** Material for the task follows **
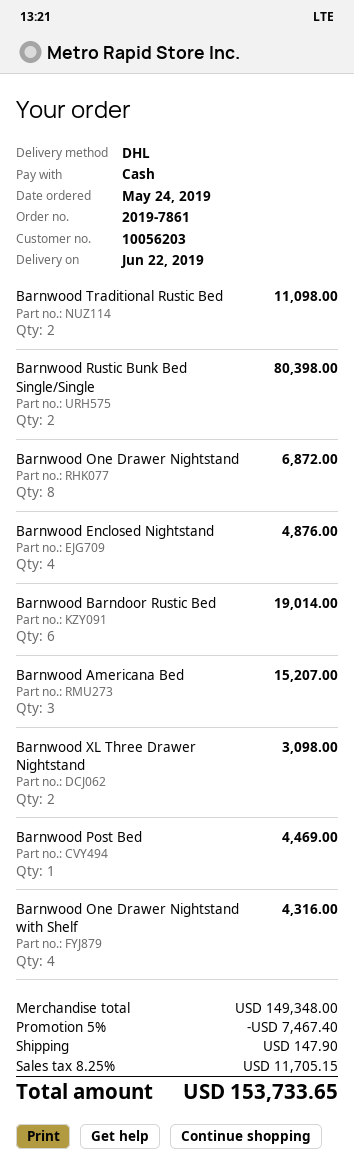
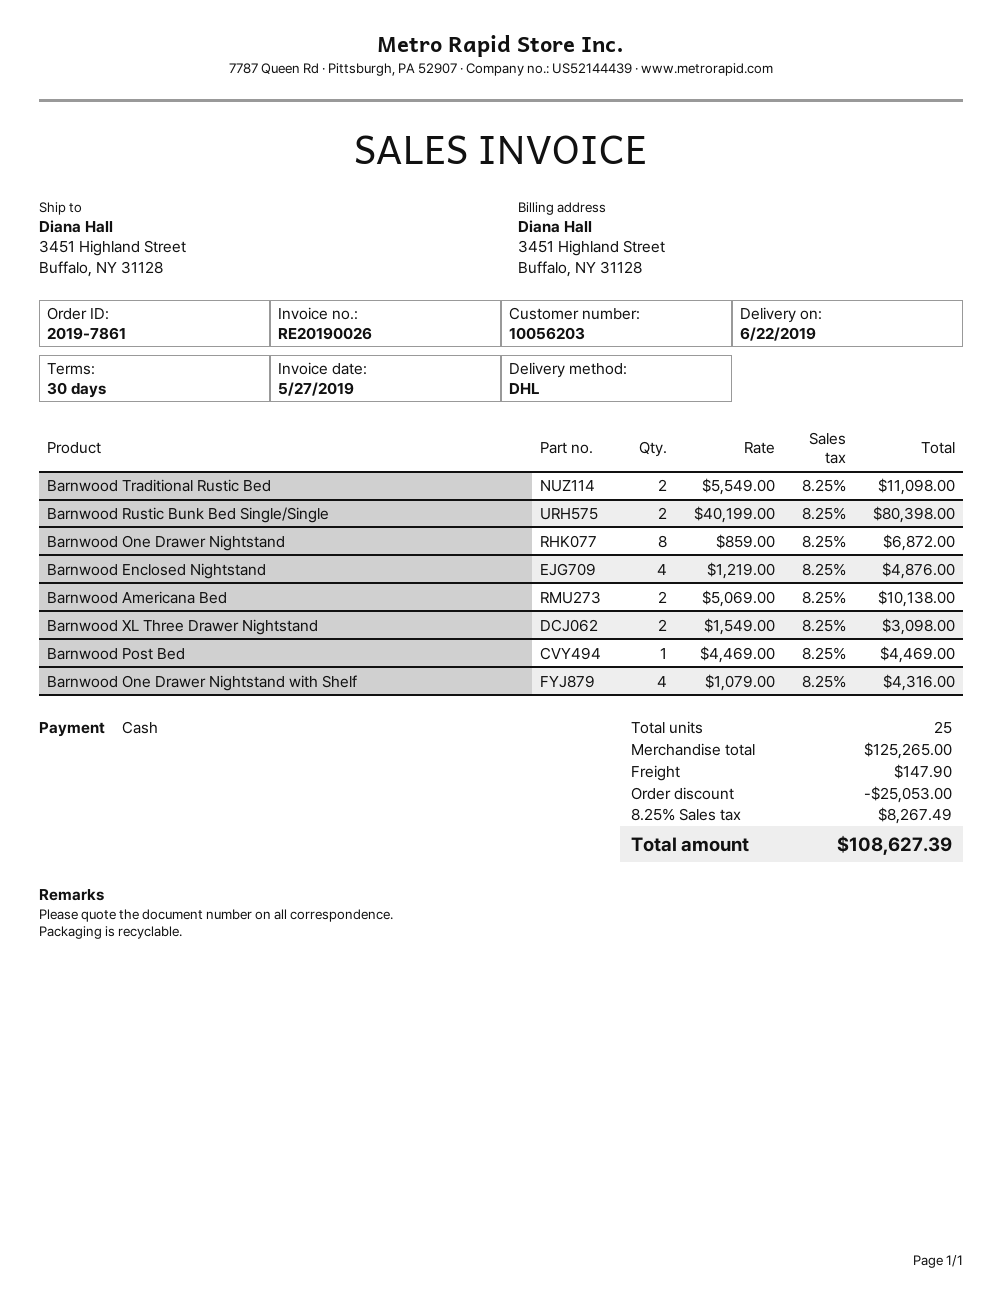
Barnwood Barndoor Rustic Bed: 6 for 19014.00 -> none
Barnwood Americana Bed: 3 for 15207.00 -> 2 for 10138.00
subtotal: 149348.00 -> 125265.00
discount: 7467.40 -> 25053.00
tax: 8.25% = 11705.15 -> 8.25% = 8267.49
total: 153733.65 -> 108627.39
** End of Material for the task **
Task to complete. Omit the pictures. Repeat the rest of the data exactly.

Output.
Barnwood Barndoor Rustic Bed: 6 for 19014.00 -> none
Barnwood Americana Bed: 3 for 15207.00 -> 2 for 10138.00
subtotal: 149348.00 -> 125265.00
discount: 7467.40 -> 25053.00
tax: 8.25% = 11705.15 -> 8.25% = 8267.49
total: 153733.65 -> 108627.39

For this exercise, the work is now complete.